• **Data excerpts**
------------------------------------------------------------------------

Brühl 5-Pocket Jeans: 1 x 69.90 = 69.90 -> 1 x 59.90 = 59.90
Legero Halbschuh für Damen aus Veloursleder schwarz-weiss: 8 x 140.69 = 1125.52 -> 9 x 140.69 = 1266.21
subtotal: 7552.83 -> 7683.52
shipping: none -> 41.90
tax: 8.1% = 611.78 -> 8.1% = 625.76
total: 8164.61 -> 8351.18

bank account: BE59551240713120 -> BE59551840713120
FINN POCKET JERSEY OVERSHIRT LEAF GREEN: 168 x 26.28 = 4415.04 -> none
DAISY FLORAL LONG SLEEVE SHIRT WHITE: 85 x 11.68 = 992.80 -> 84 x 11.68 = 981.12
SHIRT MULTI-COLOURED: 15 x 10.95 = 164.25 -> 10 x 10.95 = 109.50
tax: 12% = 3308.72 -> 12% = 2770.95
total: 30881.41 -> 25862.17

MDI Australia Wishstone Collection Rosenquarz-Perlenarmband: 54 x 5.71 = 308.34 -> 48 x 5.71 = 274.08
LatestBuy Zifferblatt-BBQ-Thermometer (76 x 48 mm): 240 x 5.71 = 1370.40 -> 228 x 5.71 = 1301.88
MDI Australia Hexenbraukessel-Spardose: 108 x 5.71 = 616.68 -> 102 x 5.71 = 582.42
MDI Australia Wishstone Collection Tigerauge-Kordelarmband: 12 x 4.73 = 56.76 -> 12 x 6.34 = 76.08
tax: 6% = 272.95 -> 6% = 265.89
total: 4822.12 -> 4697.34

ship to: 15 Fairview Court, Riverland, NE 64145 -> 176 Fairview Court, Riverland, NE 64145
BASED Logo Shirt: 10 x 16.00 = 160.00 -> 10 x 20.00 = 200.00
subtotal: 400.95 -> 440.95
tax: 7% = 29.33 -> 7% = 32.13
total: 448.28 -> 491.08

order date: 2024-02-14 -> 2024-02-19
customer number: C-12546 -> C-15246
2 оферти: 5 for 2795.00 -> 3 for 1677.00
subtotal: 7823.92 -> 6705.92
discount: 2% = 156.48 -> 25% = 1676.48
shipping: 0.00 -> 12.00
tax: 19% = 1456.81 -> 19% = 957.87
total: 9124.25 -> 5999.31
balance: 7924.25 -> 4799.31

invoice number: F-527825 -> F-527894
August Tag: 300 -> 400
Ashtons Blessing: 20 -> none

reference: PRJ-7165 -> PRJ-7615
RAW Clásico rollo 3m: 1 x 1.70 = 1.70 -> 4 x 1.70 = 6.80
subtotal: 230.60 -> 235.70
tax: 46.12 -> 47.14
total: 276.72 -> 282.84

------------------------------------------------------------------------

• **What you have to do**
The required output is a copy of each line in the records where the string "none" occurs.

• **Result**
shipping: none -> 41.90
FINN POCKET JERSEY OVERSHIRT LEAF GREEN: 168 x 26.28 = 4415.04 -> none
Ashtons Blessing: 20 -> none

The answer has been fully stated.